Good call-out, and I think that's a more practical approach for most systems.
For this project, one of my goals was to impose the fewest dependencies possible on the loaded executables, and give the illusion that they're running in a fully independent process, with their own stdin/out/err and global runtime resources.
There's a rich design space if you impose "compile as .so with well-known entry point," and certainly that's what I'd explore for production apps that need this sort of a model.
> I think it can work if you want processes with different lib versions or even different languages
This is exactly right, unrelated binaries can coexist, or different versions of the same binary, etc.
> it sounds somewhat risky to pass data just like that
This is also right! I started building an application framework that could leverage this and provide some protections on memory use: https://github.com/jer-irl/tproc-actors , but the model is inherently tricky, especially with elaborate data structures where ABI compatibility can be so brittle
Thanks! The idea of launching additional components nearly "natively" from the shell was compelling to me early on, but I agree that shared libraries with a more opinionated "host program" is probably a more practical approach.
Explicit shared memory regions is definitely the standard for this sort of a problem if you desire isolated address spaces. One area I want to explore further is using allocation/allocators that are aware of explicit shared memory regions, and perhaps ensuring that the regions get mmap'd to the same virtual address in all participants.
I wasn't but I'll have to read more! Some good relevant discussion here too https://news.ycombinator.com/item?id=7554921 . I wanted to keep this project in user-space, but there's a lot of interesting ground on the OS side of things too. Something like Theseus <https://github.com/theseus-os/Theseus> is also interesting, providing similar protections (in theory) by enforced compiler invariants rather than hardware features.
Could you clarify what you mean by that? This does heavily rely on loaded code being position-independent, because the memory used will go into whatever regions `mmap(..., ~MAP_FIXED)` returns.

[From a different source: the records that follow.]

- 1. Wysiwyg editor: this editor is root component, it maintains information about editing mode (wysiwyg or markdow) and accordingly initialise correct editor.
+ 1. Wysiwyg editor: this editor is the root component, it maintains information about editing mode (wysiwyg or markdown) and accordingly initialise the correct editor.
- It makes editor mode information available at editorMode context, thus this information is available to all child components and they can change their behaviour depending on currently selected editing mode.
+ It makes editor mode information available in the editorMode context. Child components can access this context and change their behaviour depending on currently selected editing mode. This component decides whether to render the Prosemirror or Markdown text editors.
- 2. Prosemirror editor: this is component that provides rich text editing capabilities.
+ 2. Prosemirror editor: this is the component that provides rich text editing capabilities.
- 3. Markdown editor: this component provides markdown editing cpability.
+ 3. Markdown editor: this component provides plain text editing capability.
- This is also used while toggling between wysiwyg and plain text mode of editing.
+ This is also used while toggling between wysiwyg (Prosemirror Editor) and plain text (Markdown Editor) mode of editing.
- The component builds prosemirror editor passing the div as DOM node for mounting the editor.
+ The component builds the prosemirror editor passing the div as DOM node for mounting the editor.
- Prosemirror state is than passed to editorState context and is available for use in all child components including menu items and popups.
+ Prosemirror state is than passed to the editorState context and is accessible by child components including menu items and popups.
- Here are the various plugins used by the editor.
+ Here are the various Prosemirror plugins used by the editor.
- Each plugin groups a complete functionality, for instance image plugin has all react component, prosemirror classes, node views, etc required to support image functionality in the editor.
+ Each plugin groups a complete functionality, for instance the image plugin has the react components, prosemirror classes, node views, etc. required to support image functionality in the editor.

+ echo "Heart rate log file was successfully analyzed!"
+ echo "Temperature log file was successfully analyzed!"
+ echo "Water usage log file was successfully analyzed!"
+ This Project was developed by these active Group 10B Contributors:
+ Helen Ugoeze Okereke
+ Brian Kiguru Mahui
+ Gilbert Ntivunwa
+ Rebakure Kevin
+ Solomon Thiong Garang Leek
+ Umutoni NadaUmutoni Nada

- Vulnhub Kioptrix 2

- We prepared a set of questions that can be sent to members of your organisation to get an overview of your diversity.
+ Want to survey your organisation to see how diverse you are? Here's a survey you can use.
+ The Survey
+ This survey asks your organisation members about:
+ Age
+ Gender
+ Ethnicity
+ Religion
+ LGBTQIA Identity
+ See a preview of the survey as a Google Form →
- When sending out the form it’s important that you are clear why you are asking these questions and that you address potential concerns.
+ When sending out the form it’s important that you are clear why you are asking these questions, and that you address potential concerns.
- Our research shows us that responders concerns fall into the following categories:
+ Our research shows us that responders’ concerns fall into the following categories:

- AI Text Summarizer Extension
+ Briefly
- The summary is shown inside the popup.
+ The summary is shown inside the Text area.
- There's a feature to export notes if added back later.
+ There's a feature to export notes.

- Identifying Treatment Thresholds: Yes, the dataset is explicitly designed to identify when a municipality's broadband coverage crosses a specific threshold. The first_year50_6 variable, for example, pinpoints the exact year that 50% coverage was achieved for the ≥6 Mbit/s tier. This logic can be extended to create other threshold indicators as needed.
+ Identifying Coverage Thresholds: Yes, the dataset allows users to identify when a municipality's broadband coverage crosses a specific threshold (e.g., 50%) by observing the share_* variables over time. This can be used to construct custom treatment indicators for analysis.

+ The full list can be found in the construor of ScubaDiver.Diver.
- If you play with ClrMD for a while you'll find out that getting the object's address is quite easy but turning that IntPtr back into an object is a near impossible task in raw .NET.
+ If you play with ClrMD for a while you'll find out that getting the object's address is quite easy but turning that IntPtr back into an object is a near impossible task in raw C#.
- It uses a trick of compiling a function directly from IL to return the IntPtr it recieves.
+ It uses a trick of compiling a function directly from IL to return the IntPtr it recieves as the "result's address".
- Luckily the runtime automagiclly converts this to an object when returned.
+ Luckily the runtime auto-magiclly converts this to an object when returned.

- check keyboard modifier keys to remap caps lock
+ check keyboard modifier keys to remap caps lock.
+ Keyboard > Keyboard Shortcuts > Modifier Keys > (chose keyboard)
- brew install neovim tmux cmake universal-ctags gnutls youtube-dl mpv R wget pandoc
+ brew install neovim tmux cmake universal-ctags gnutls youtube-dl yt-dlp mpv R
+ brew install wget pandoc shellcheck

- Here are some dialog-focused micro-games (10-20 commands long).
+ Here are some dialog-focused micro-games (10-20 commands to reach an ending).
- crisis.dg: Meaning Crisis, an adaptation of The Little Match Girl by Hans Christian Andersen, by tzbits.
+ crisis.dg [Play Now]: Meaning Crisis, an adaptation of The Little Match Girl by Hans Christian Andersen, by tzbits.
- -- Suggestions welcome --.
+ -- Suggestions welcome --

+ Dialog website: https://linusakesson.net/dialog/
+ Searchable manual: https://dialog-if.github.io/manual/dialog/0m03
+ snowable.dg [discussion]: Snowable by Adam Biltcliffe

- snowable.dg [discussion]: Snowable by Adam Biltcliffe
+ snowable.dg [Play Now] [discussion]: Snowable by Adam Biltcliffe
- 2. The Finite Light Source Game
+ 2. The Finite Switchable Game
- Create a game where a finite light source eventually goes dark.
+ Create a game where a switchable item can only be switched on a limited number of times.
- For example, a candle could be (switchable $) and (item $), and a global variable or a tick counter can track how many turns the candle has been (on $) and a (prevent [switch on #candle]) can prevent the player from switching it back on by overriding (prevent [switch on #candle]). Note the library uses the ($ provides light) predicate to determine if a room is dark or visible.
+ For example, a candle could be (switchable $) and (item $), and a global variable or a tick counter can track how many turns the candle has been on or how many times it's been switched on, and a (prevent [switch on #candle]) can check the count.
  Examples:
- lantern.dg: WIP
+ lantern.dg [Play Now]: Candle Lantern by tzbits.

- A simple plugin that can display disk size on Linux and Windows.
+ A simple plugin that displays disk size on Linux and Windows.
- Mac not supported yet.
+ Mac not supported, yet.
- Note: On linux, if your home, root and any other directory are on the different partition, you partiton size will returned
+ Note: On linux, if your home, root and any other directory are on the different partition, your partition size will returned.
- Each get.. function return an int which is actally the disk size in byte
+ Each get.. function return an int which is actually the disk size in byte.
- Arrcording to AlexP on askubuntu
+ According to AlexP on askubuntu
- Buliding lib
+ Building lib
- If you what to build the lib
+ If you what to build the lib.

I think it was meant not in a literal sense. ASLR is meant to make it hard to access memory which isn't yours. Your system makes it easy to access memory which isn't yours.
I wonder if the Rust checker could be made "extra process" aware in your scenario and thus allow rust programs to "connect to each other" in this shared memory space.
I'm not familiar with CPython GC internals, but I there there are mechanisms for Python objects to be safely handed to C,C++ libraries and used there in parallel? Perhaps one could implement a handoff mechanism that uses those same mechanisms? Interesting idea!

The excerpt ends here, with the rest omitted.